How to complete this task.
Each line of the data below either holds "display" or does not. Report how many do, and only that.
[[ Study material open ]]
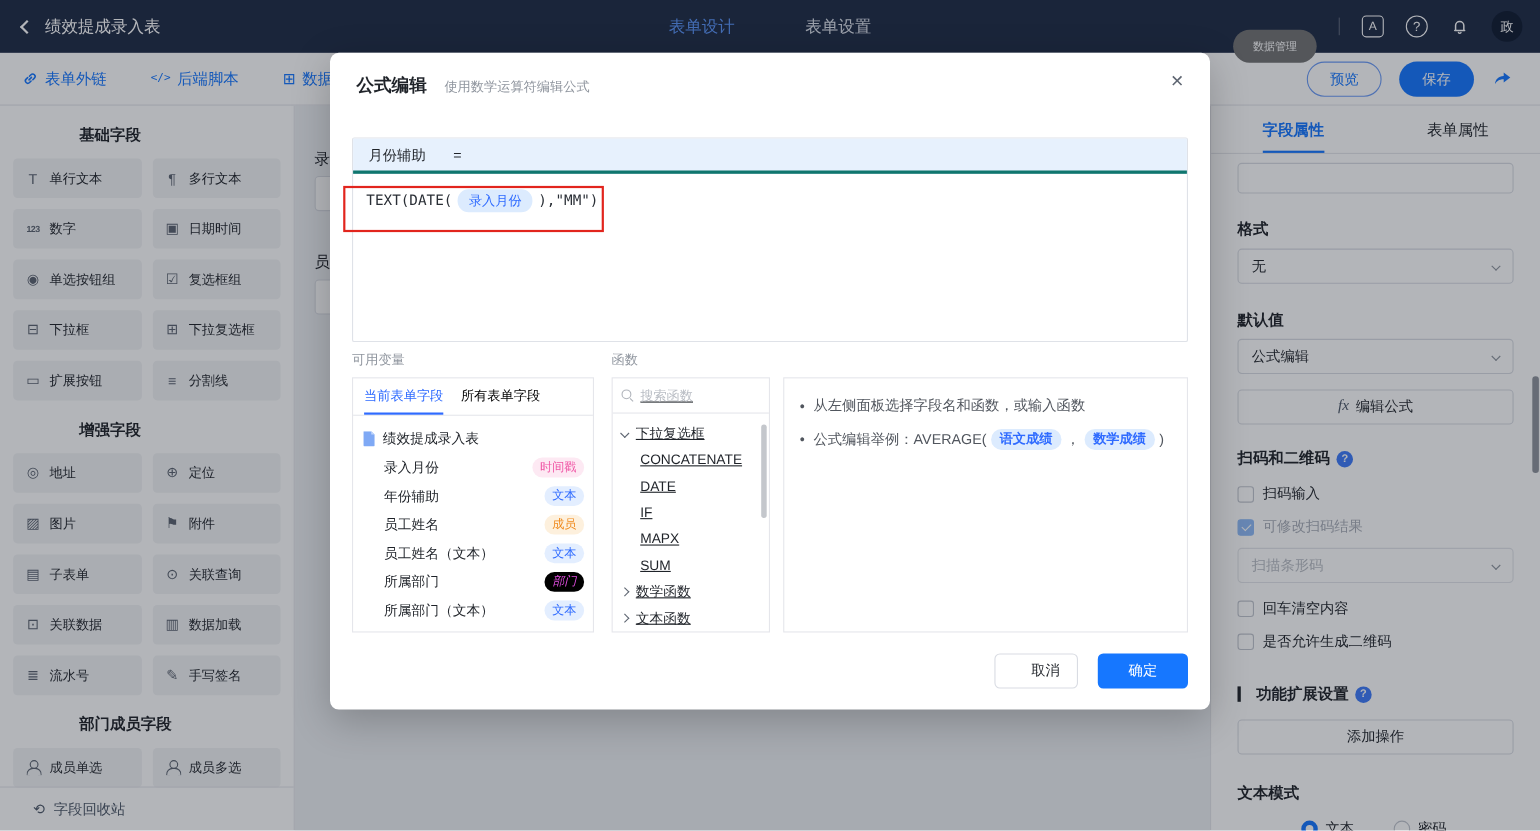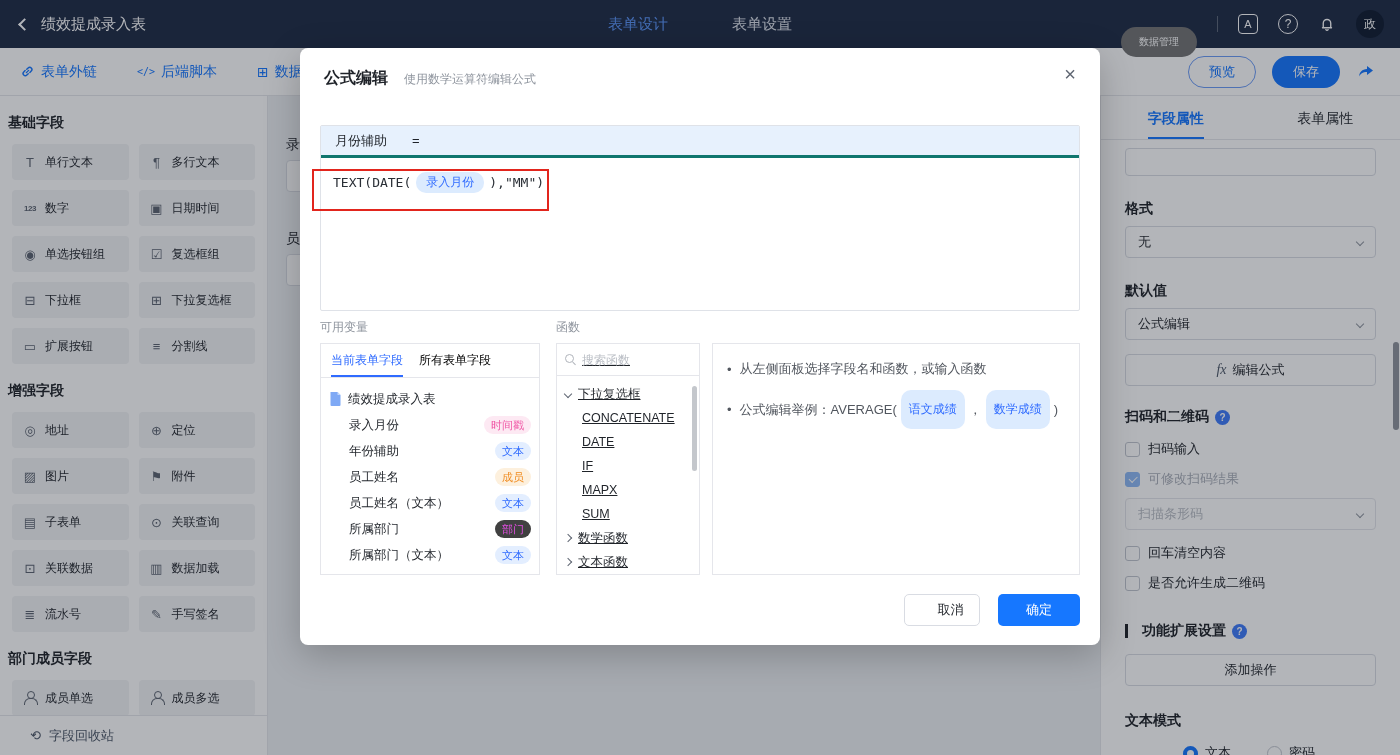--- a/index.html
+++ b/index.html
@@ -43,7 +43,7 @@
   
   .sidebar { position:absolute; top:96px; left:0; bottom:0; width:268px; background:#fff;
     border-right:1px solid #e5e6eb; z-index:4; }
-  .sec-title { padding:18px 8px 12px; font-size:14px; font-weight:bold; color:#1f2329; }
+  .sec-title { padding:18px 24px 12px; font-size:14px; font-weight:bold; color:#1f2329;margin-left:48px; }
   .fgrid { display:grid; grid-template-columns:1fr 1fr; gap:10px; padding:0 12px; margin-top:0; }
   .fbtn { height:36px; background:#f2f3f5; border-radius:4px; display:flex; align-items:center;
     gap:7px; padding:0 10px; font-size:12px; color:#1f2329; cursor:pointer; }

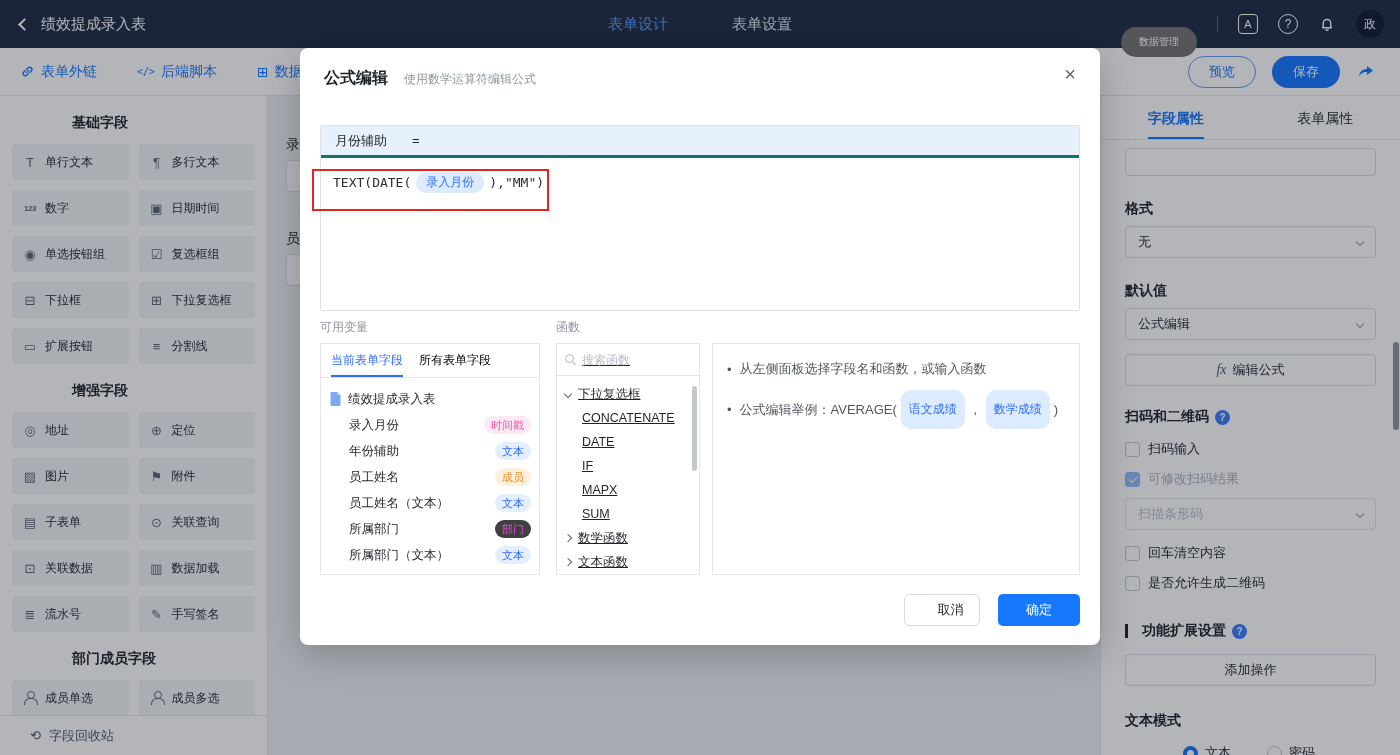--- a/index.html
+++ b/index.html
@@ -127,7 +127,7 @@
     font-size:13px; color:#2a2f36; cursor:text; }
   .pill { font-family:"Liberation Sans","DejaVu Sans",sans-serif; background:#dcebfe; color:#2f6bff;
     font-size:12px; padding:2px 10px; border-radius:10px; margin:0 5px; white-space:nowrap; cursor:pointer; }
-  .pill.sm { padding:11px 8px; margin:0 4px; }
+  .pill.sm { padding:1px 8px; margin:0 4px;font-weight:bold; }
   .red-annot { position:absolute; left:-9px; top:43px; width:237px; height:42px;
     border:2px solid #e2251d; pointer-events:none; }
 

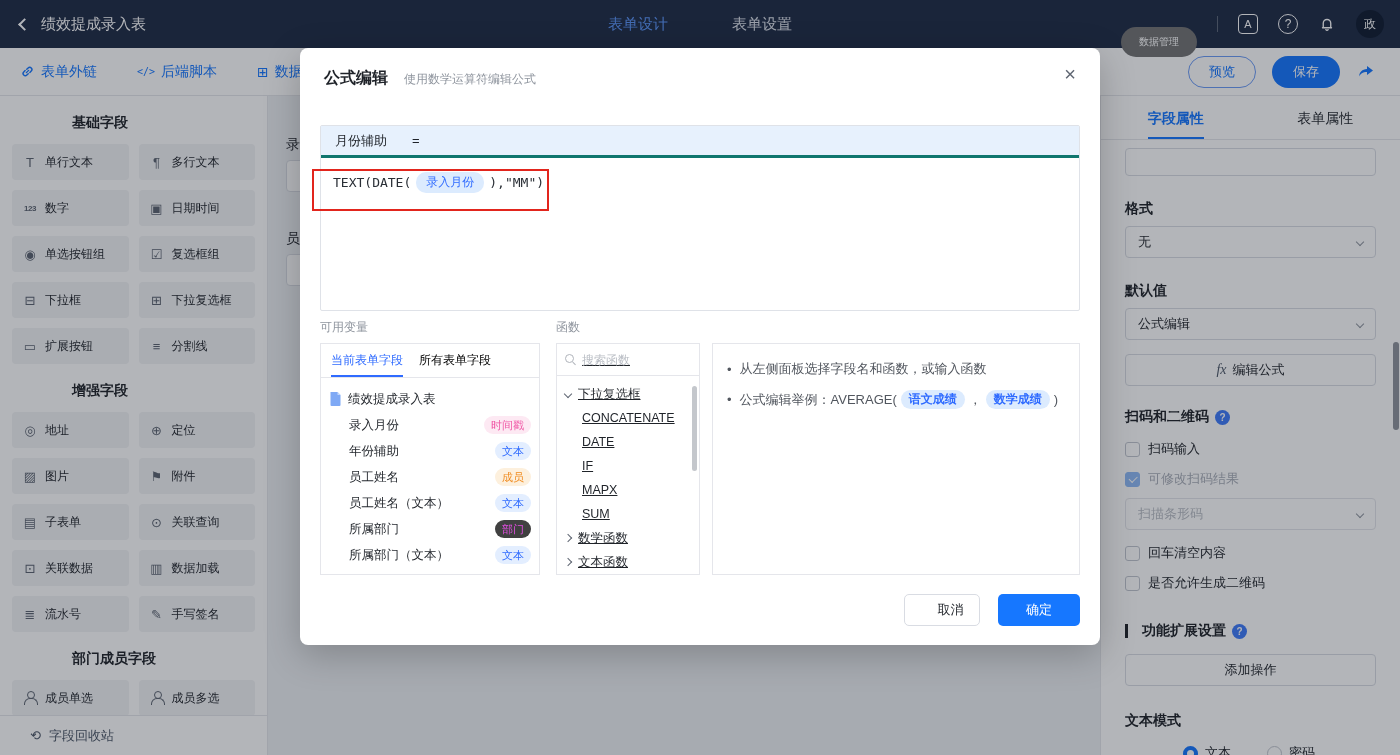--- a/index.html
+++ b/index.html
@@ -148,7 +148,7 @@
   .tag-time { color:#f055a5; background:#fde9f3; }
   .tag-text { color:#2f6bff; background:#e3eeff; }
   .tag-member { color:#f08a1d; background:#fdf0dd; }
-  .tag-dept { color:#e14de0; background:#404040; }
+  .tag-dept { color:#e14de0; background:#000000;font-style:italic; }
 
   .fpanel { position:absolute; left:256px; top:295px; width:144px; height:232px; border:1px solid #e5e6eb;text-decoration:underline; }
   .fp-search { height:32px; border-bottom:1px solid #e5e6eb; display:flex; align-items:center; gap:6px; padding:0 8px; }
[[ Study material closed ]]
Completed task.
3